To the Editors of the CRIMSON:--

Consistency is, in these days of world stress, with their inevitable appeal to feeling and prejudice, a quality of mind difficult to maintain, but none the less, on that account, to be desired. It seems that no one who has thoughtfully read the editorial columns of the issues of the CRIMSON for Friday and Saturday of last week can fail to have been struck by the fundamental discrepancy in the attitude reflected in these two successive numbers. We are first assured, under the heading "Harvard Internationalism," that "it is refreshing to reflect that some of the great universities of the world are still left to promote international good-feeling and tolerance"; and emphasis is laid upon the tolerance, non-partisanship and freedom from prejudice which characterize the attitude of Harvard University toward the participants in the great European conflict.
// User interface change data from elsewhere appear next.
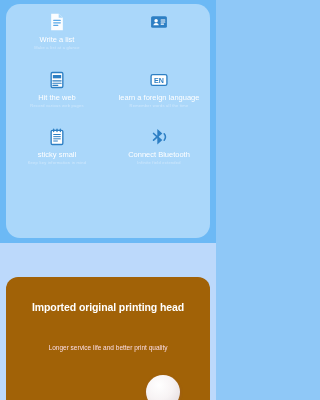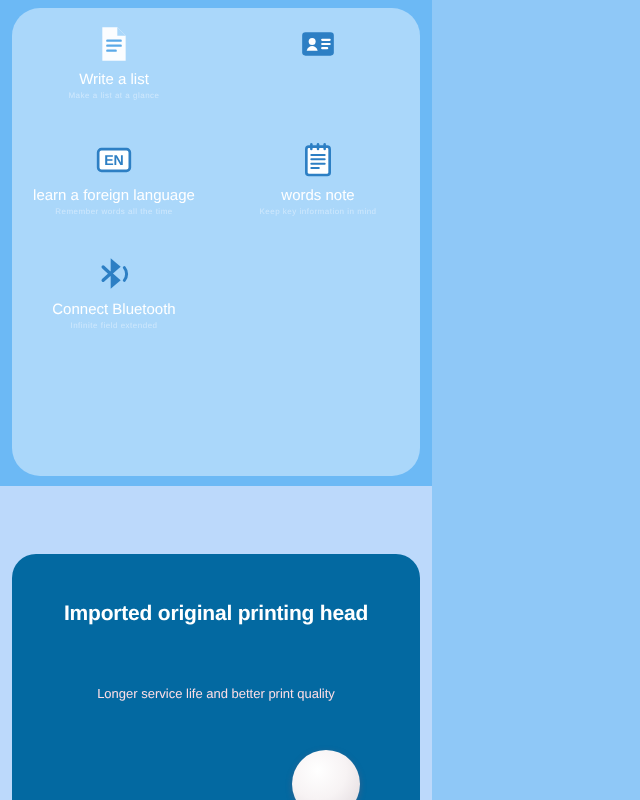"Hit the web" div.feature-item { html: none -> <div> <span> <svg> <rect></rect> <rect></rect> <g> <line></line> <line></line> <line></line> </g> </svg> </span> <div>Hit the web</div> <div>Record various web pages</div> </div> }
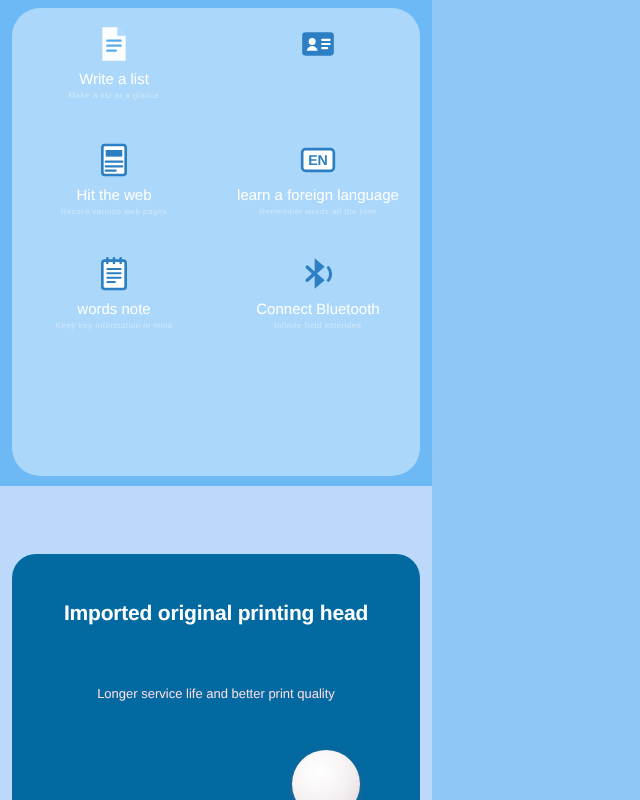"words note" div.feature-title { text: words note -> sticky small }
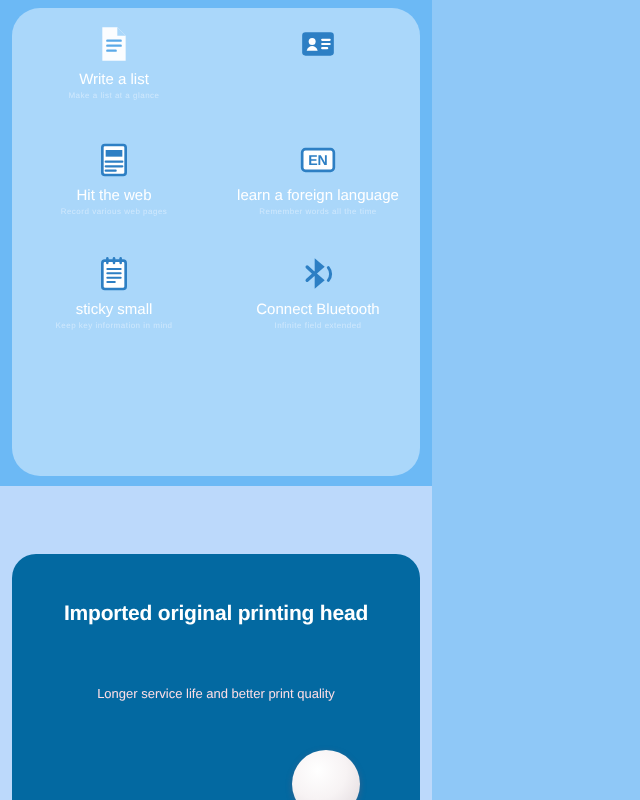"Imported original printing head" .promo-panel { background: #0369a1 -> #a16207 }
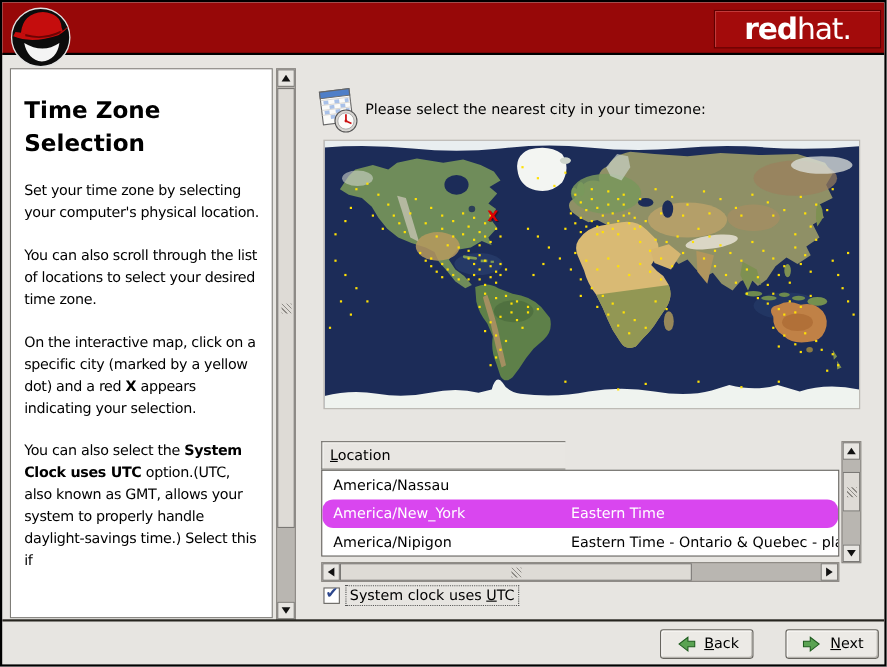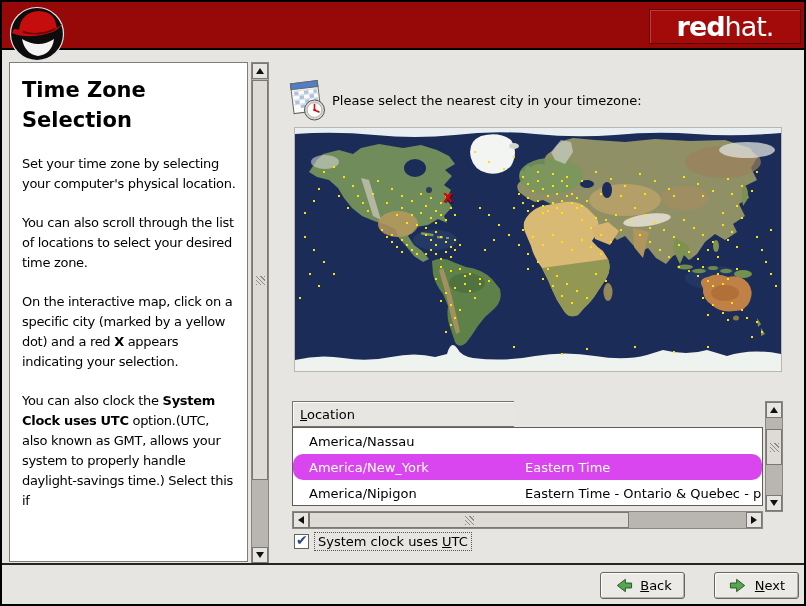"Time Zone Selection" .help h1 { margin: 12px 2px 0 4px -> 22px 2px 0 4px }
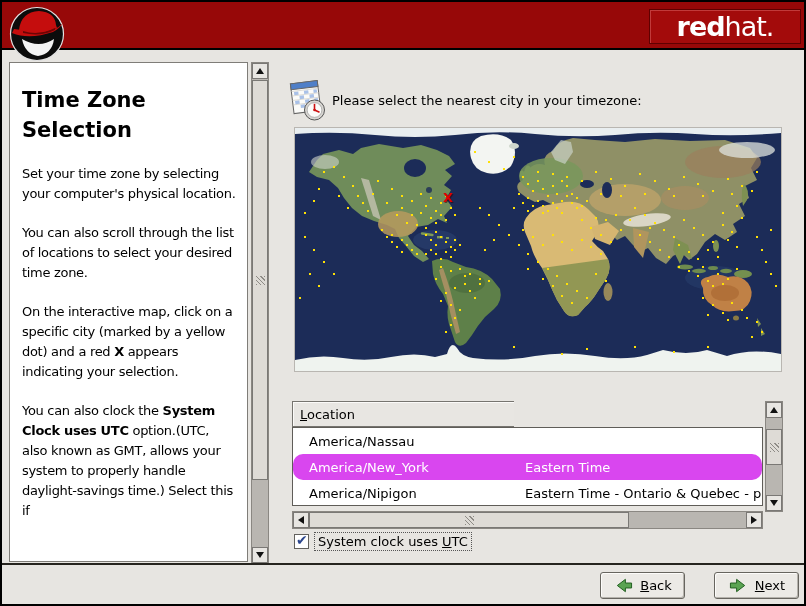"You can also clock the" span { text: clock -> select }
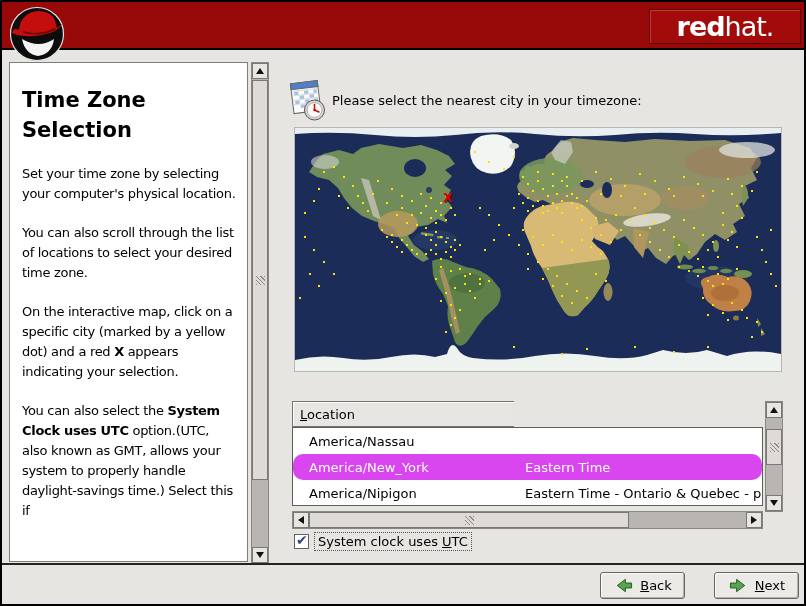"America/Nassau" .row .c1 { padding-left: 16px -> 10px }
Nay, we are led to believe that "our error is far more often on the side of indifference than of intolerance." What must be the astonishment of the thoughtful reader when the next issue of the CRIMSON not only points out, in a tone of evident pride and satisfaction, that the institution on the Charles has, among the leading educational institutions of America, distinguished itself above all others for the participation of its members in the Great War, on the side of France; but also declares, in the most emphatic manner, that this highly unnatural conduct constitutes an inestimable service to "mankind, their country, and their College"! On behalf of "those who have risked, and in some cases lost, their lives in the great cause of humanity" is sounded the final appeal: "Let us, then, do our best to render them just honor and homage." Surely, if our country were engaged in a life-and-death struggle with the Central Powers, this fact could scarcely be more distinctly applied, nor could the supreme merit attaching to every possible sacrifice entailed for the sake of crushing these adversaries be more emphatically heralded, than in this editorial comment of Harvard's leading student publication! K. G. DARLING 3G.